I'm just trying to understand what fsck does exactly with no luck. Questions go first, explanation follows.
1) What does IndblockBad translates to, i.e. what is "bad"? A block this inode resides in? Inode data? My metadata are replicated - which copy it would be then? List of blocks it points to? A checksum? On what? I can't figure out what triggers this message.
2) Some files are detected as corrupted by mmfsck, some are not and I'm trying to figure out why some files slip through. What's detection logic in here, i.e. what checks are done by mmfsck exactly?
3) How do I verify what gets corrupted - list of blocks inode points to or content of these blocks? Is there a way to do something like capturing full snapshot of inodes to do comparison when I discover corrupted file later?
Longer story - my scenario is that fsck reports issues like the one below:
InodeProblemList: 1 entries
iNum snapId status keep delete noScan new error
It all begins when user reports garbled file (backup copy confirms that), mmfsck is run on mounted filesystem and no errors related to reported file are found - but others are, like the one above, and they do point to other corrupted files.
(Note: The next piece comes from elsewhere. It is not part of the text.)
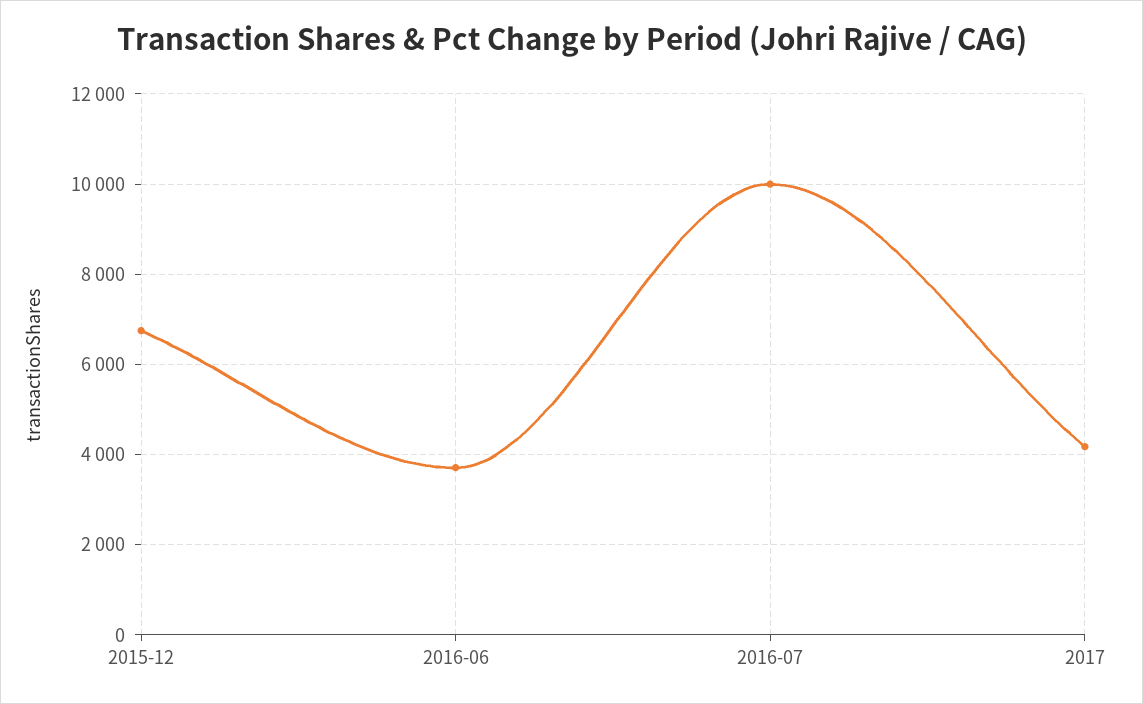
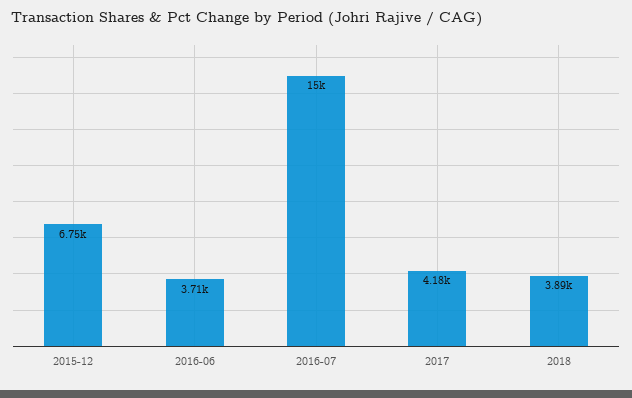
2016-07: 10000 -> 15000
2018: none -> 3890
So, I'm left with files which are scrambled and mmfsck not reporting them, files which are scrambled and gpfs somehow discovering them and files becoming corrupt at 1-2 a week rate.
In case that helps - my metadata are replicated (i.e. original and one replica), data are not. Corruption is block based - i.e. gpfs block is either fully fine or every single byte in one differs when compared to backup copy. Corrupted blocks are spread on tens of luns. Files can be read with no errors, but they do differ to backup copy. GPFS is 3.4.0-15, os Linux. Files which get corrupted are not recent ones, majority of them is >4 months old.
Any pointers are welcomed warmly. I'm happy to post any data requested.